Replace <workspace-instance>.

This example uses a .netrc file.

Response

{
  "upstreams": [
    {
      "tableInfo": {
        "name": "menu",
        "catalog_name": "lineage_data",
        "schema_name": "lineagedemo",
        "table_type": "TABLE"
      },
      "notebookInfos": [
        {
          "workspace_id": 4169371664718798,
          "notebook_id": 1111169262439324
        }
      ]
    }
  ],
  "downstreams": [
    {
      "notebookInfos": [
        {
          "workspace_id": 4169371664718798,
          "notebook_id": 1111169262439324
        }
      ]
    },
    {
      "tableInfo": {
        "name": "dinner_price",
        "catalog_name": "lineage_data",
        "schema_name": "lineagedemo",
        "table_type": "TABLE"
      },
      "notebookInfos": [
        {
          "workspace_id": 4169371664718798,
          "notebook_id": 1111169262439324
        }
      ]
    }
  ]
}

Retrieve column lineage

This example retrieves column data for the dinner table.

Request

curl --netrc -X GET \
-H 'Content-Type: application/json' \
https://<workspace-instance>/api/2.0/lineage-tracking/column-lineage \
-d '{"table_name": "lineage_data.lineagedemo.dinner", "column_name": "dessert"}'

Replace <workspace-instance>.

This example uses a .netrc file.

Response

{
  "upstream_cols": [
    {
      "name": "dessert",
      "catalog_name": "lineage_data",
      "schema_name": "lineagedemo",
      "table_name": "menu",
      "table_type": "TABLE"
    },
    {
      "name": "main",
      "catalog_name": "lineage_data",
      "schema_name": "lineagedemo",
      "table_name": "menu",
      "table_type": "TABLE"
    },
    {
      "name": "app",
      "catalog_name": "lineage_data",
      "schema_name": "lineagedemo",
      "table_name": "menu",
      "table_type": "TABLE"
    }
  ],
  "downstream_cols": [
    {
      "name": "full_menu",
      "catalog_name": "lineage_data",
      "schema_name": "lineagedemo",
      "table_name": "dinner_price",
      "table_type": "TABLE"
    }
  ]
}

Limitations

  • Because lineage is computed on a one-year rolling window, lineage collected more than one year ago is not displayed. For example, if a job or query reads data from table A and writes to table B, the link between table A and table B is displayed for one year only. You can filter lineage data by time frame within the one-year window.

  • Jobs that use the Jobs API runs submit request are unavailable when viewing lineage. Table and column level lineage is still captured when using the runs submit request, but the link to the run is not captured.

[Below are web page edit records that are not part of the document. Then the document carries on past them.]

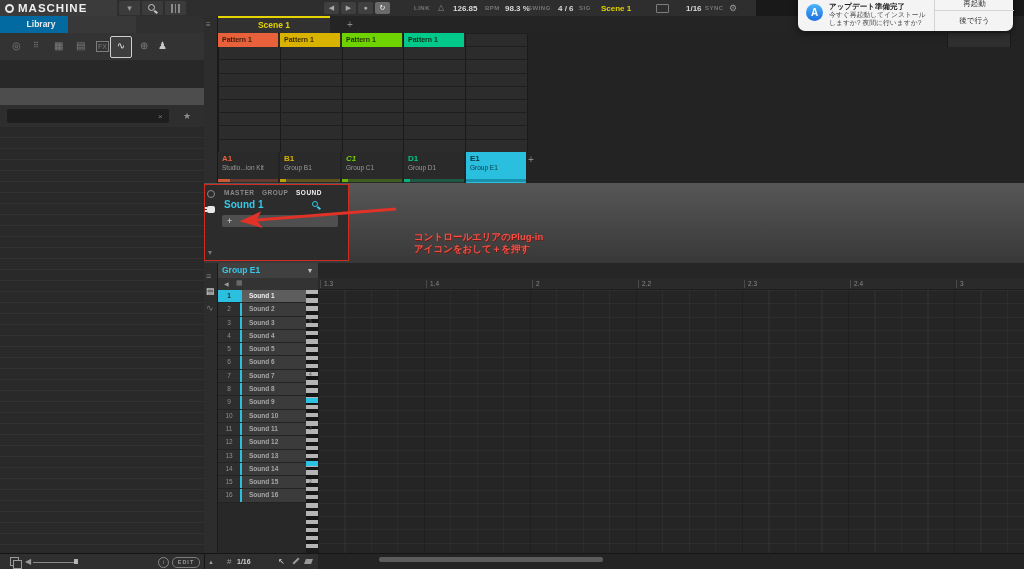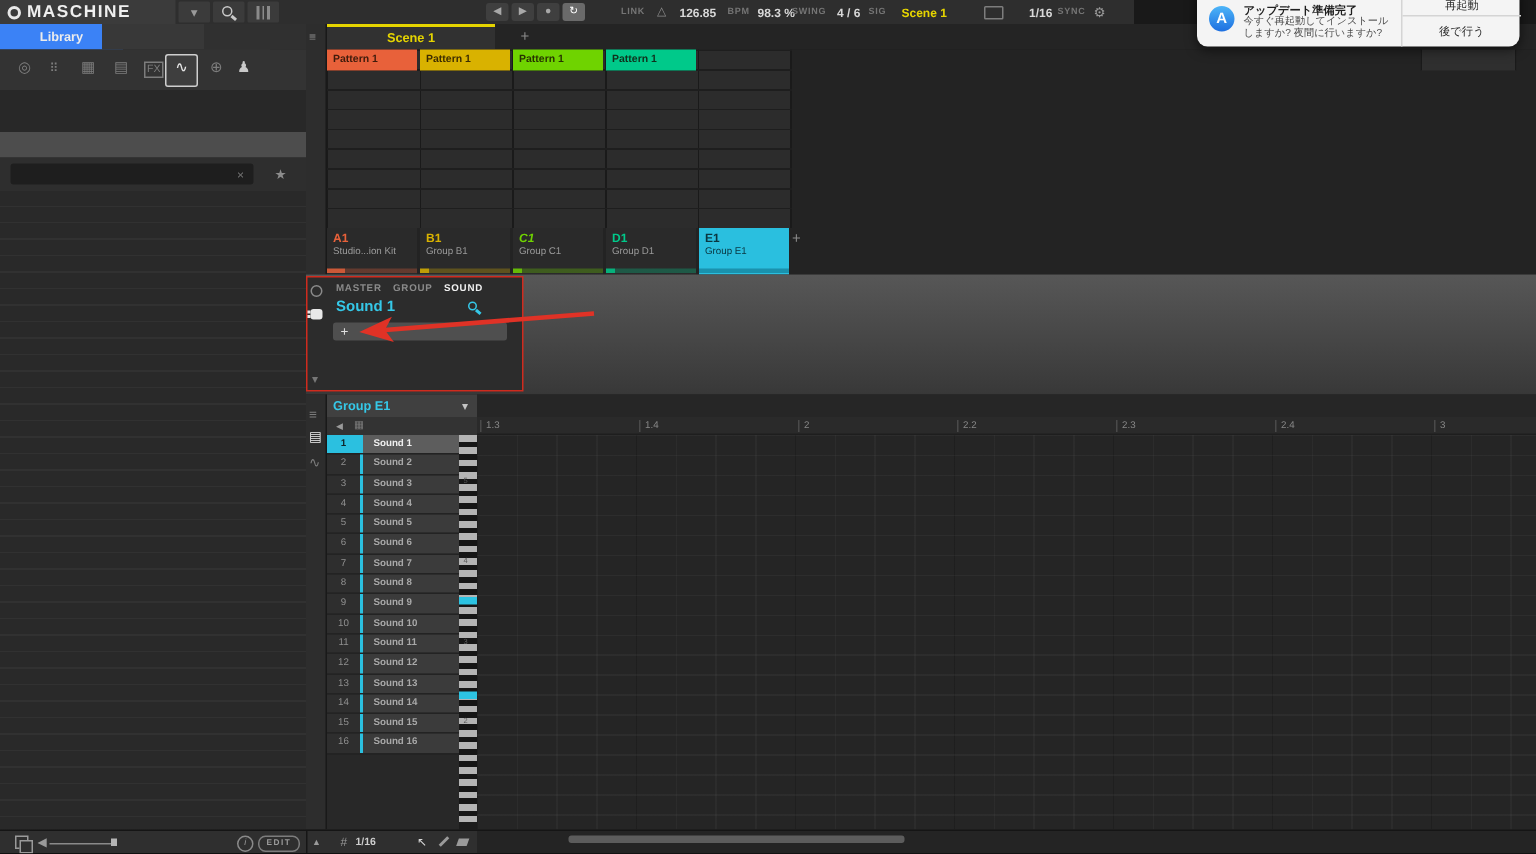--- a/index.html
+++ b/index.html
@@ -179,7 +179,7 @@
   </div>
 
   <div class="abs sidebar">
-    <div class="abs sb-tab" style="left:0;width:82px;background:#3b82f6;color:#ececec;">Library</div>
+    <div class="abs sb-tab" style="left:0;width:82px;background:#0369a1;color:#ececec;">Library</div>
     <div class="abs sb-tab" style="left:68px;width:67px;background:#383838;color:#9a9a9a;padding-left:45px;">Files</div>
     <div class="abs sb-tab" style="left:136px;width:68px;background:#303030;"></div>
     <div class="abs sb-iconrow">

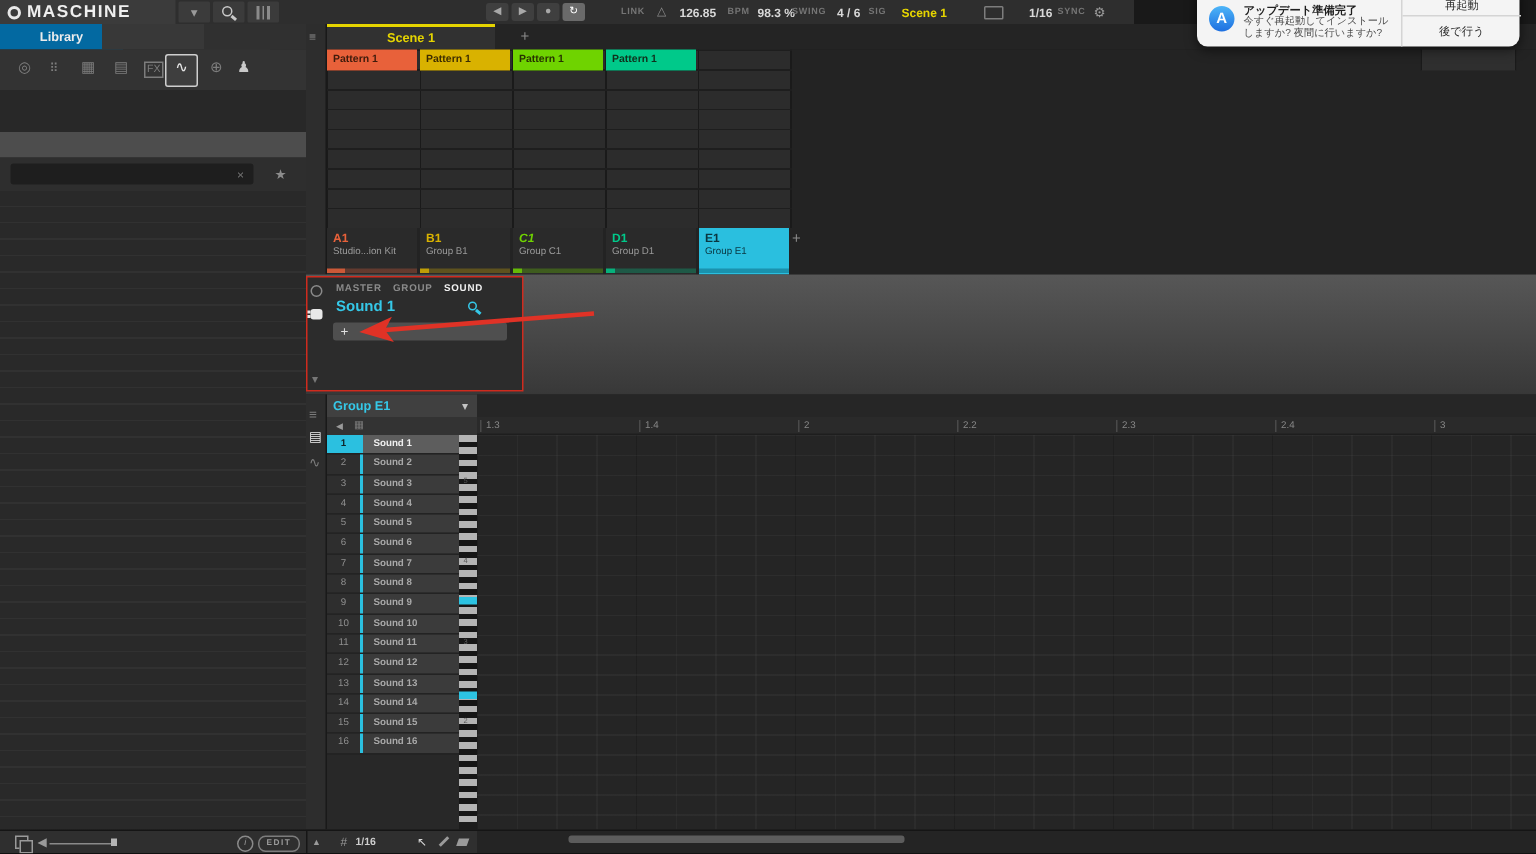--- a/index.html
+++ b/index.html
@@ -267,6 +267,10 @@
     </defs>
     <path d="M168 9 L16 21" stroke="#e03226" stroke-width="3" fill="none" marker-end="url(#ah)"></path>
   </svg>
+  <div class="abs anno-text">
+    <div class="txt">コントロールエリアのPlug-in</div>
+    <div class="txt">アイコンをおして＋を押す</div>
+  </div>
 
   <div class="abs ed-strip">
     <span class="abs ico" style="top:8px;">≡</span>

  • Unity Catalog captures lineage to the column level as much as possible. However, there are some cases where column-level lineage cannot be captured.

  • Column lineage is supported only when both the source and target are referenced by table name (Example: select * from <catalog>.<schema>.<table>). Column lineage cannot be captured if the source or the target is addressed by path (Example: select * from delta."s3://<bucket>/<path>").

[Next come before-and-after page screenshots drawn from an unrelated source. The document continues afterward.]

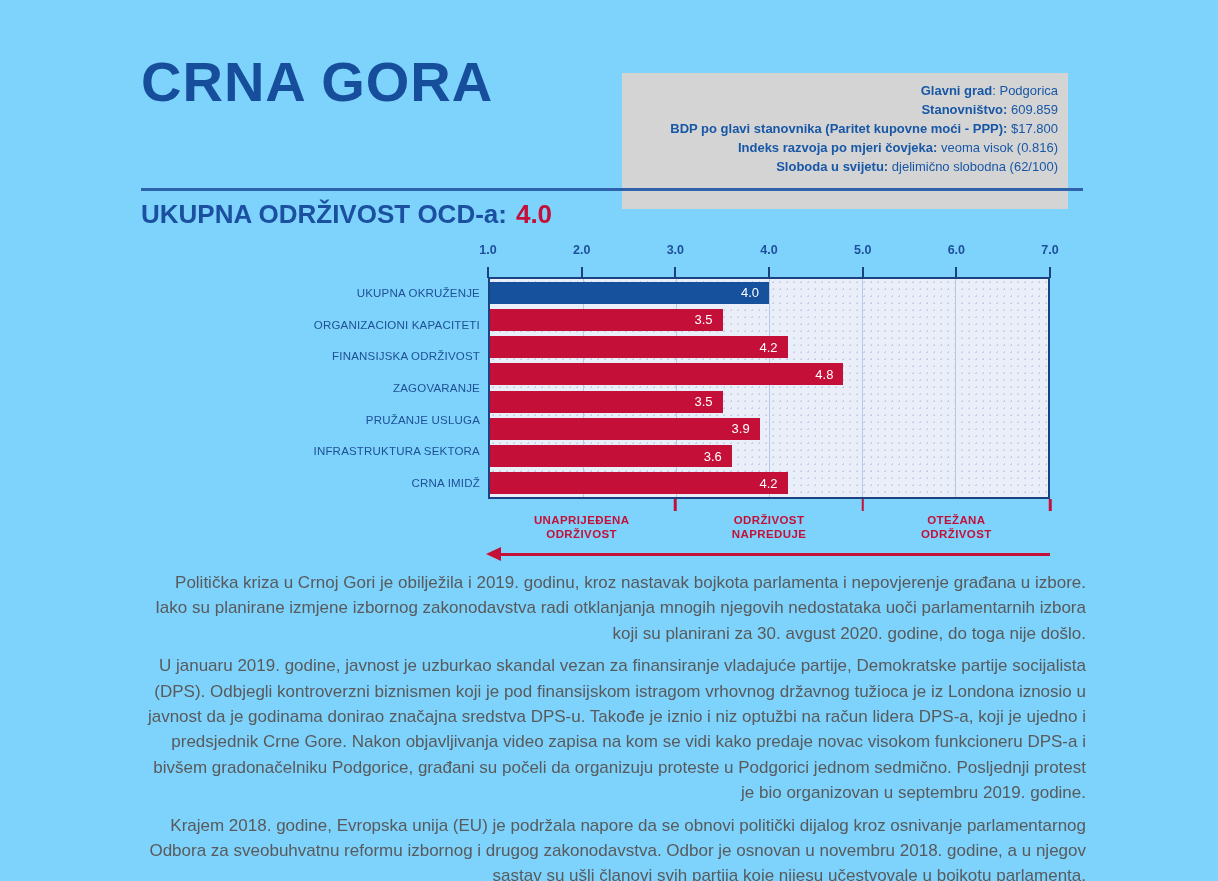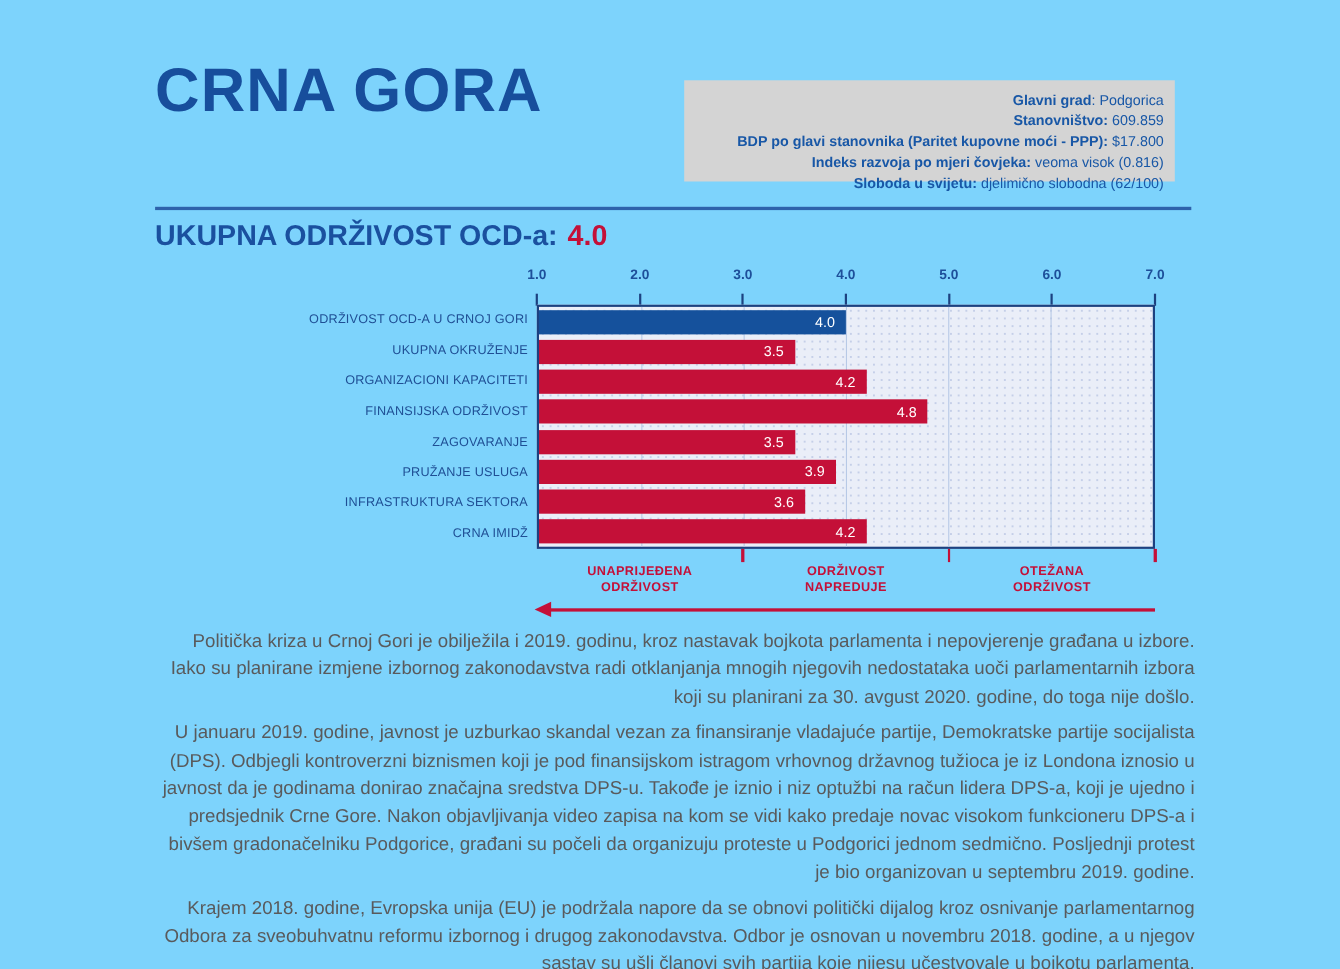--- a/index.html
+++ b/index.html
@@ -9,7 +9,7 @@
   
   .country-title{position:absolute;left:141px;top:54px;margin:0;
     font-size:56px;font-weight:700;letter-spacing:1px;color:#174e9c;line-height:1;}
-  .fact-box{position:absolute;left:622px;top:73px;width:446px;height:92px;
+  .fact-box{position:absolute;left:622px;top:73px;width:446px;height:136px;
     background:#d4d4d4;box-sizing:border-box;padding:8px 10px 0 6px;
     text-align:right;color:#1857a6;font-size:13px;line-height:19px;}
   .fact-line b{font-weight:700;}

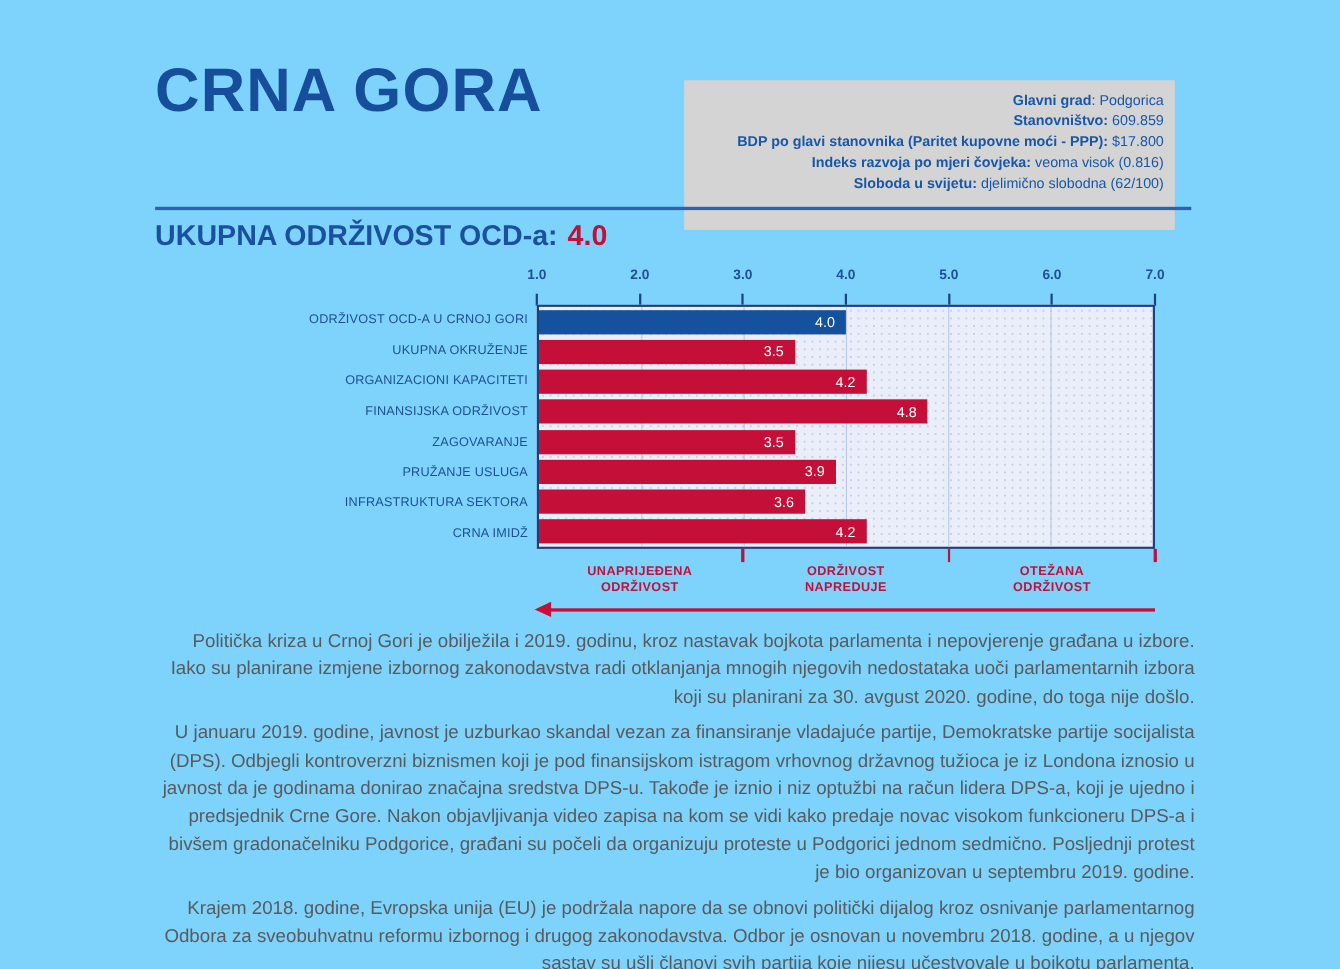--- a/index.html
+++ b/index.html
@@ -99,9 +99,6 @@
 
       <div class="cat-col">
         <div class="cat-cell">
-            <span class="cat-label">ODRŽIVOST OCD-A U CRNOJ GORI</span>
-          </div>
-        <div class="cat-cell">
             <span class="cat-label">UKUPNA OKRUŽENJE</span>
           </div>
         <div class="cat-cell">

  • If a table or view is renamed, lineage is not captured for the renamed table or view.

  • If a schema or catalog is renamed, lineage is not captured for tables and views under the renamed catalog or schema.

  • If you use Spark SQL dataset checkpointing, lineage is not captured.

  • Unity Catalog captures lineage from Delta Live Tables pipelines in most cases. However, in some instances, complete lineage coverage cannot be guaranteed, such as when pipelines use the APPLY CHANGES API or TEMPORARY tables.

  • Lineage does not capture Stack functions.

  • Global temp views are not captured in lineage.

  • Tables under system.information_schema are not captured in lineage.

  • Complete column-level lineage is not captured by default for MERGE operations.

    You can turn on lineage capture for MERGE operations by setting the Spark property spark.databricks.dataLineage.mergeIntoV2Enabled to true. Enabling this flag can slow down query performance, particularly in workloads that involve very wide tables.